● Information supplied:
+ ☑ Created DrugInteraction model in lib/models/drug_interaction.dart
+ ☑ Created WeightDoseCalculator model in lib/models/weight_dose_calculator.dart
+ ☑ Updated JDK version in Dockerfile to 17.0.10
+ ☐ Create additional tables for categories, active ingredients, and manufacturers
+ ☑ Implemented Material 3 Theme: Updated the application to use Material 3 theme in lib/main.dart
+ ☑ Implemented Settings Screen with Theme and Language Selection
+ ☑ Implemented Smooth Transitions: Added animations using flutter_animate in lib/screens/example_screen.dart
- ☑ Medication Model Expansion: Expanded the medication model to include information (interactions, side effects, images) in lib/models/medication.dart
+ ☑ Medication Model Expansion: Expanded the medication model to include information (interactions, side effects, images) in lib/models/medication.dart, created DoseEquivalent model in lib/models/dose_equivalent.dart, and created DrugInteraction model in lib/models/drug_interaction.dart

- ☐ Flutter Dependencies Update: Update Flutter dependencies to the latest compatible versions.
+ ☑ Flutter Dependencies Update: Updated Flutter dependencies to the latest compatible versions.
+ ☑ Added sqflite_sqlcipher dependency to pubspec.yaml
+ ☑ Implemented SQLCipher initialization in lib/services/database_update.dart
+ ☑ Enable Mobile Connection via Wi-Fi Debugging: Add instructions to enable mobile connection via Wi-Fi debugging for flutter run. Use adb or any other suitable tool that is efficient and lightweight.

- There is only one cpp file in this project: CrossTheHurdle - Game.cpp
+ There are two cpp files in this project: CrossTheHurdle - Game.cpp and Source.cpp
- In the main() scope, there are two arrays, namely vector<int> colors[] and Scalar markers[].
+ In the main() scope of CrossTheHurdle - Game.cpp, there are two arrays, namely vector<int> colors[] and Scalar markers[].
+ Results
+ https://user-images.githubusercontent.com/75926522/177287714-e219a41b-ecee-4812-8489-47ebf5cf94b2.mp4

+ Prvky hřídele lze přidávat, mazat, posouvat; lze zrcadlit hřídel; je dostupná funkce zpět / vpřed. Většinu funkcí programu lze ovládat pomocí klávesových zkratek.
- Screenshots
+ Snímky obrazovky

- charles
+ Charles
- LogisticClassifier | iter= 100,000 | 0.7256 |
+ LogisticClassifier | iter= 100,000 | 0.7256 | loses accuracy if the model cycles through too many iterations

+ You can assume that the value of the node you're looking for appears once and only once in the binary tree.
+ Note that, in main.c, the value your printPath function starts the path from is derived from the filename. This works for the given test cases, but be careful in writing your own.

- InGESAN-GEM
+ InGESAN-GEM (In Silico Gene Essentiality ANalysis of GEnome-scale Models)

● Task: Return every entry above with nothing altered.

● Answer space:
+ ☑ Created DrugInteraction model in lib/models/drug_interaction.dart
+ ☑ Created WeightDoseCalculator model in lib/models/weight_dose_calculator.dart
+ ☑ Updated JDK version in Dockerfile to 17.0.10
+ ☐ Create additional tables for categories, active ingredients, and manufacturers
+ ☑ Implemented Material 3 Theme: Updated the application to use Material 3 theme in lib/main.dart
+ ☑ Implemented Settings Screen with Theme and Language Selection
+ ☑ Implemented Smooth Transitions: Added animations using flutter_animate in lib/screens/example_screen.dart
- ☑ Medication Model Expansion: Expanded the medication model to include information (interactions, side effects, images) in lib/models/medication.dart
+ ☑ Medication Model Expansion: Expanded the medication model to include information (interactions, side effects, images) in lib/models/medication.dart, created DoseEquivalent model in lib/models/dose_equivalent.dart, and created DrugInteraction model in lib/models/drug_interaction.dart

- ☐ Flutter Dependencies Update: Update Flutter dependencies to the latest compatible versions.
+ ☑ Flutter Dependencies Update: Updated Flutter dependencies to the latest compatible versions.
+ ☑ Added sqflite_sqlcipher dependency to pubspec.yaml
+ ☑ Implemented SQLCipher initialization in lib/services/database_update.dart
+ ☑ Enable Mobile Connection via Wi-Fi Debugging: Add instructions to enable mobile connection via Wi-Fi debugging for flutter run. Use adb or any other suitable tool that is efficient and lightweight.

- There is only one cpp file in this project: CrossTheHurdle - Game.cpp
+ There are two cpp files in this project: CrossTheHurdle - Game.cpp and Source.cpp
- In the main() scope, there are two arrays, namely vector<int> colors[] and Scalar markers[].
+ In the main() scope of CrossTheHurdle - Game.cpp, there are two arrays, namely vector<int> colors[] and Scalar markers[].
+ Results
+ https://user-images.githubusercontent.com/75926522/177287714-e219a41b-ecee-4812-8489-47ebf5cf94b2.mp4

+ Prvky hřídele lze přidávat, mazat, posouvat; lze zrcadlit hřídel; je dostupná funkce zpět / vpřed. Většinu funkcí programu lze ovládat pomocí klávesových zkratek.
- Screenshots
+ Snímky obrazovky

- charles
+ Charles
- LogisticClassifier | iter= 100,000 | 0.7256 |
+ LogisticClassifier | iter= 100,000 | 0.7256 | loses accuracy if the model cycles through too many iterations

+ You can assume that the value of the node you're looking for appears once and only once in the binary tree.
+ Note that, in main.c, the value your printPath function starts the path from is derived from the filename. This works for the given test cases, but be careful in writing your own.

- InGESAN-GEM
+ InGESAN-GEM (In Silico Gene Essentiality ANalysis of GEnome-scale Models)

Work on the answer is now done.